**User interface change data:**

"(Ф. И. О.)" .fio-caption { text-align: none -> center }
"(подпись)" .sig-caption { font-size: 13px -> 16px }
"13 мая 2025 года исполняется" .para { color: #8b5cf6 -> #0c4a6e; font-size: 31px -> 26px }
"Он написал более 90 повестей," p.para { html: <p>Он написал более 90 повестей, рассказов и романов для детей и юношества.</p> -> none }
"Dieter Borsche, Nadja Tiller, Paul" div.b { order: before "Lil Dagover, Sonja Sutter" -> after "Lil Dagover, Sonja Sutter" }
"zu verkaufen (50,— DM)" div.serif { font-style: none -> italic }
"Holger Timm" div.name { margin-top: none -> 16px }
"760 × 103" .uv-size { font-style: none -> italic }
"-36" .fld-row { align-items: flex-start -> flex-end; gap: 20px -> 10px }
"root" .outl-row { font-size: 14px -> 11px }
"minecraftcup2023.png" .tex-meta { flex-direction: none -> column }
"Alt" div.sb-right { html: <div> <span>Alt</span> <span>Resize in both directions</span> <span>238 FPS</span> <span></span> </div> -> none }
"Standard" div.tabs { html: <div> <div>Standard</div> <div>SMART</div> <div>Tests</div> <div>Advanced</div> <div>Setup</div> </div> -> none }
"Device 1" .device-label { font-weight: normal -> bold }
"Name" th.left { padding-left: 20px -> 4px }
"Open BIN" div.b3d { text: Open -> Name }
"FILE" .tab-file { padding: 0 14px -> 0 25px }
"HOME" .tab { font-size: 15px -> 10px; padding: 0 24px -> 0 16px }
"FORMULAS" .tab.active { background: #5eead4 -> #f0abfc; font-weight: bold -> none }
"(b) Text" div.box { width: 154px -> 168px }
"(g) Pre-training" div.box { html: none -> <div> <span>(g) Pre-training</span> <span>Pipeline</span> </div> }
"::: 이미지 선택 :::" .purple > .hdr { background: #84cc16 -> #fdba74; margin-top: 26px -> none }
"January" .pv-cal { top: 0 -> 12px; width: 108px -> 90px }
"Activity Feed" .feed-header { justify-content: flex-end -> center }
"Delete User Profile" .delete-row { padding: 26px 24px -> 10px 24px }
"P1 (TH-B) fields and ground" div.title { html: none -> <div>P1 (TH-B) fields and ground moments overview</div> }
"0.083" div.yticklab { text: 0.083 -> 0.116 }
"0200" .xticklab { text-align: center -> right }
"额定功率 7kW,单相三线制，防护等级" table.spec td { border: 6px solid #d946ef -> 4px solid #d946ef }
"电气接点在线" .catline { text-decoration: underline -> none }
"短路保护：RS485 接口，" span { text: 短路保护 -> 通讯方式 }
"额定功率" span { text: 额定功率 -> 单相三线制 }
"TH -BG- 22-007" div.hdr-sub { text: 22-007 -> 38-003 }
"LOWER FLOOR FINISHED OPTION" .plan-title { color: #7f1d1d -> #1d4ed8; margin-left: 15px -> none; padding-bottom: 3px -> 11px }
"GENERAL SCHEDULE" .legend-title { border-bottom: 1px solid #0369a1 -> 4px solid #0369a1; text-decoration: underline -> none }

**Work to be completed:** Go through the entries above and copy each line holding the string "style".

**Output of the exercise:**
"zu verkaufen (50,— DM)" div.serif { font-style: none -> italic }
"760 × 103" .uv-size { font-style: none -> italic }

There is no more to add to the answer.